0
votes

I am using spring boot(2.2.1) along with spring data jpa.

My application has a scheduled service running where I have to read millions of customer data(with pagination) for multiple companies. And after doing some operation I have to update a status column for those users. To update status I am using native query (using @Query annotation and nativeQuery=true).

public void scheduledTask() {
  List<Integer> companies = getCompanies();
  for each company:
      1. get x customers
      2. do some operation

    3. repeat step 1 -> 2 for all customers in a company 
       and then update the read status for the customers
}

After processing some customer records the read status is not getting updated for the processed records if there's any exception. Also, if there are few million customer records processed hibernate entity manager gets closed.

In the above process execution, read status gets updated only after processing of all customers of all companies.

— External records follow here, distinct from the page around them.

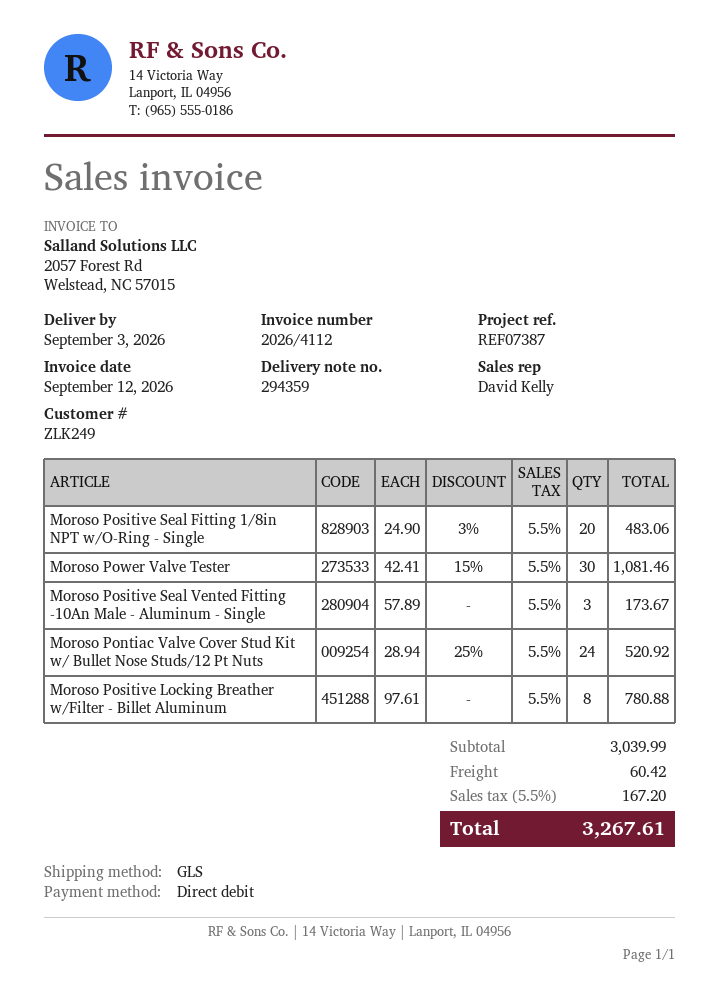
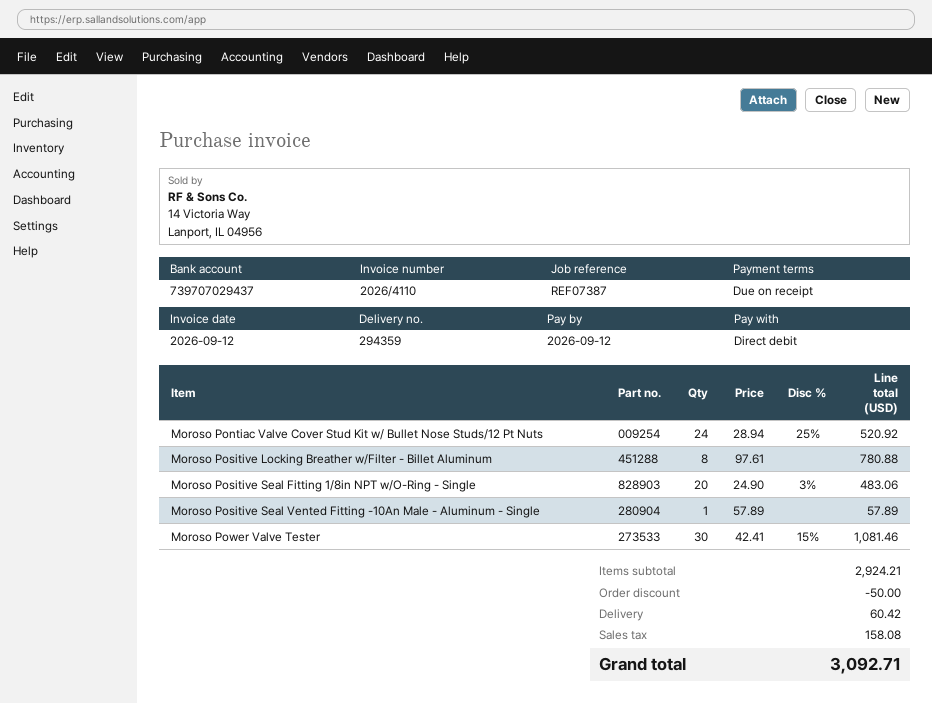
invoice number: 2026/4112 -> 2026/4110
Moroso Positive Seal Vented Fitting -10An Male - Aluminum - Single: 3 x 57.89 = 173.67 -> 1 x 57.89 = 57.89
subtotal: 3039.99 -> 2924.21
discount: none -> 50.00
tax: 167.20 -> 158.08
total: 3267.61 -> 3092.71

Now, I want to know if there's any efficient way to load and update the customer's data so that in case of exception my read status update does not get lost.

1
You don't read a million customers' records in a single call. Also, your pseudocode does not show what you have, you can remove core business logic, but without seeing your code, making assumptions will not help anyone. Also, how are you scheduling your method?ImtiazeA

1 Answers

0
votes

The best solution for this heavily depends on what "do some operation" means and what reasons for exceptions you have to deal with. Since we don't know this, I'll stick to some general advice.

  1. In order to make your changes not to get rolled back put them in separate transactions.

  2. Avoid tons of small transactions. Every transaction forces a database to make some I/O which costs performance. To large transactions might also have some problems.

  3. Avoid JPA for this kind of work. JPAs strength are CRUD operations, where you load a single entity or maybe a few, change them and flush the changes out to the database. For massive batch operations as we have here stick to JDBC and SQL. It carries way less overhead.

  4. Look into special tools for batch operations like Spring Batch.

  5. Regarding exceptions: try to avoid them. Or at least avoid them travelling across your transaction boundaries. You might look into retry strategies where you first try a batch of customers and if the batch throws an exception, process them one by one, so only the one causing the exception doesn't make it through the process.